Once the images are removed, repeat all of the entries exactly.

== Segment start ==

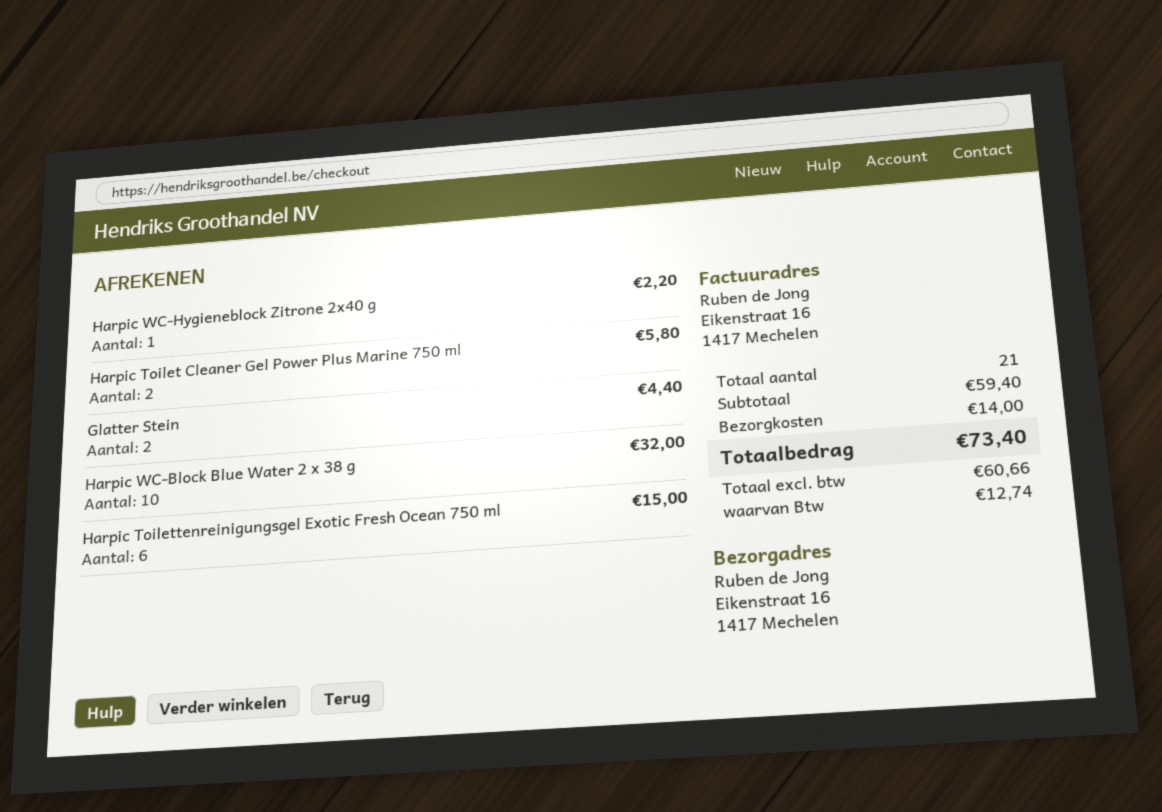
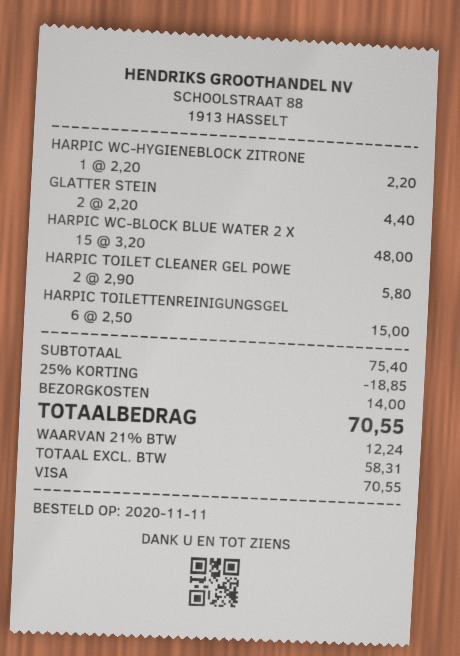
Harpic WC-Block Blue Water 2 x 38 g: 10 for 32.00 -> 15 for 48.00
subtotal: 59.40 -> 75.40
discount: none -> 25% = 18.85
net: 60.66 -> 58.31
tax: 12.74 -> 12.24
total: 73.40 -> 70.55

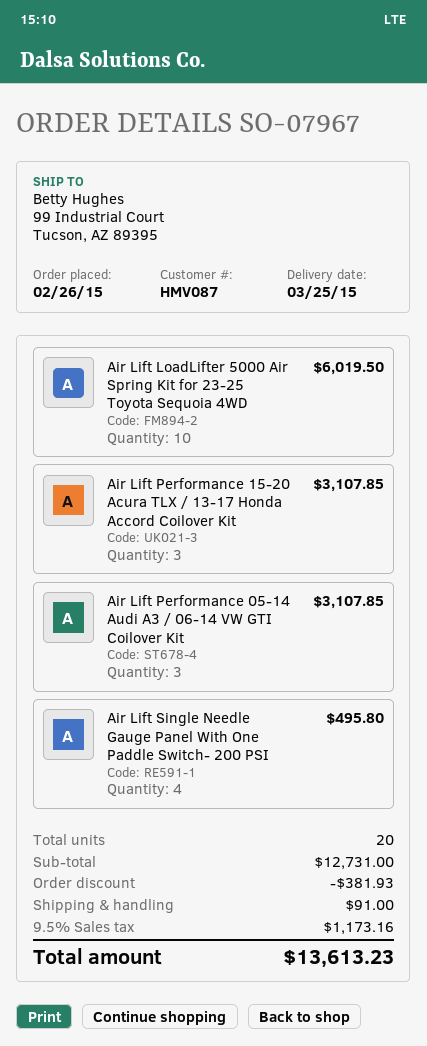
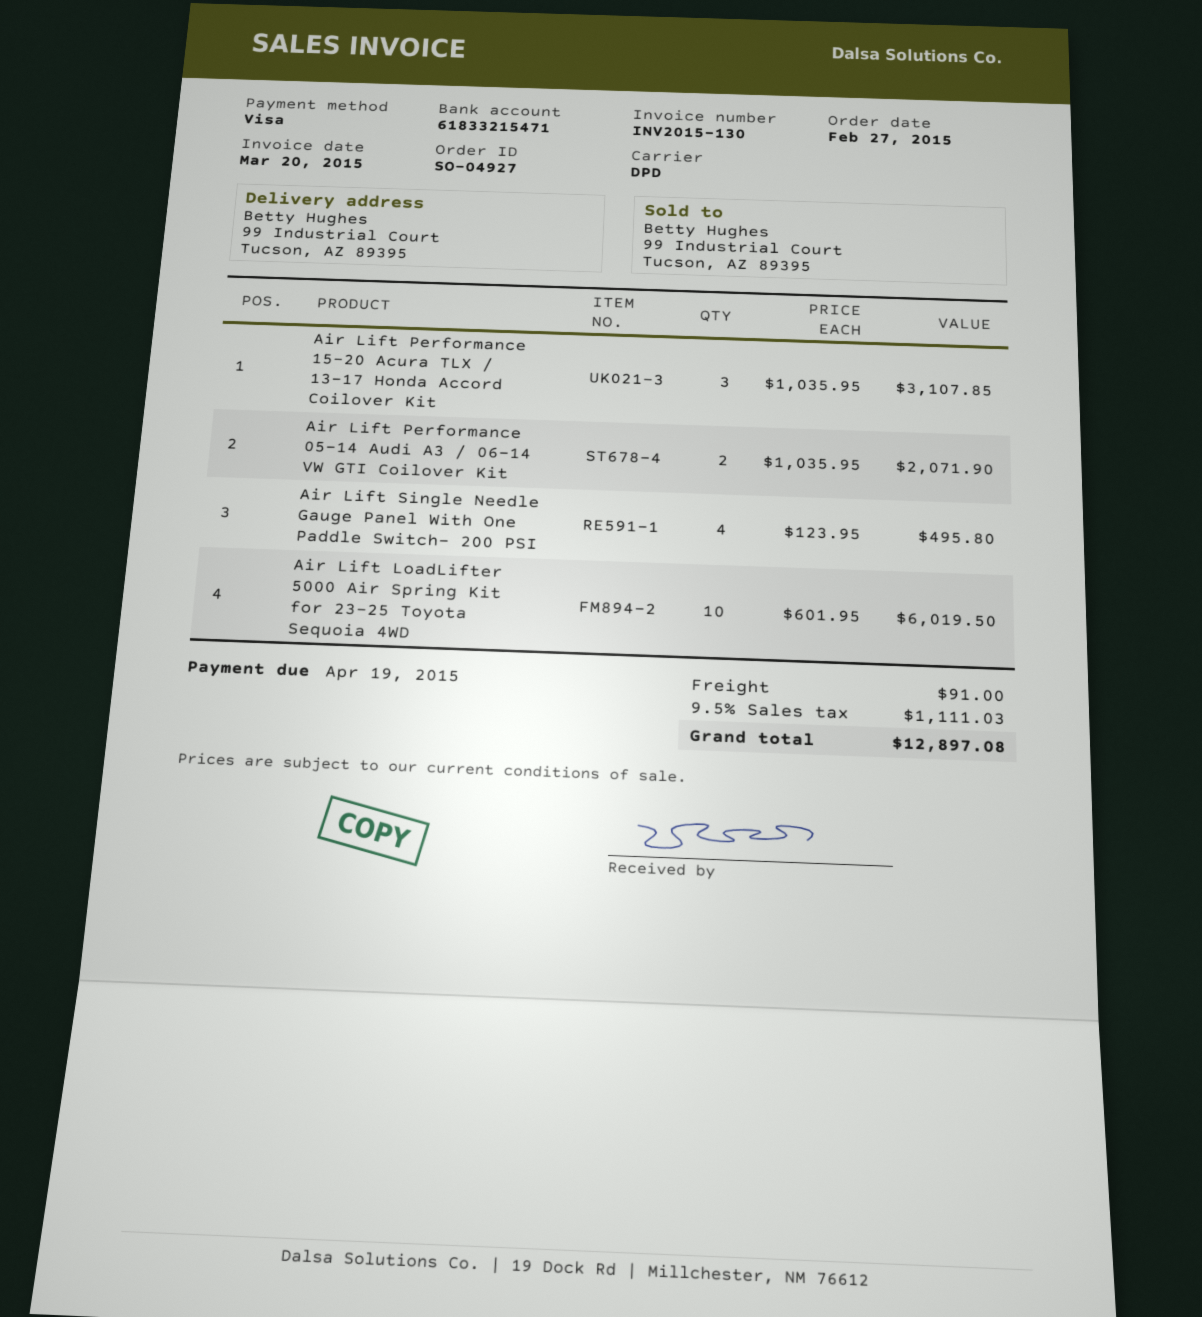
order number: SO-07967 -> SO-04927
order date: 2015-02-26 -> 2015-02-27
Air Lift Performance 05-14 Audi A3 / 06-14 VW GTI Coilover Kit: 3 for 3107.85 -> 2 for 2071.90
discount: 381.93 -> none
tax: 9.5% = 1173.16 -> 9.5% = 1111.03
total: 13613.23 -> 12897.08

== Segment end ==

[Solution to the problem]:
Harpic WC-Block Blue Water 2 x 38 g: 10 for 32.00 -> 15 for 48.00
subtotal: 59.40 -> 75.40
discount: none -> 25% = 18.85
net: 60.66 -> 58.31
tax: 12.74 -> 12.24
total: 73.40 -> 70.55

order number: SO-07967 -> SO-04927
order date: 2015-02-26 -> 2015-02-27
Air Lift Performance 05-14 Audi A3 / 06-14 VW GTI Coilover Kit: 3 for 3107.85 -> 2 for 2071.90
discount: 381.93 -> none
tax: 9.5% = 1173.16 -> 9.5% = 1111.03
total: 13613.23 -> 12897.08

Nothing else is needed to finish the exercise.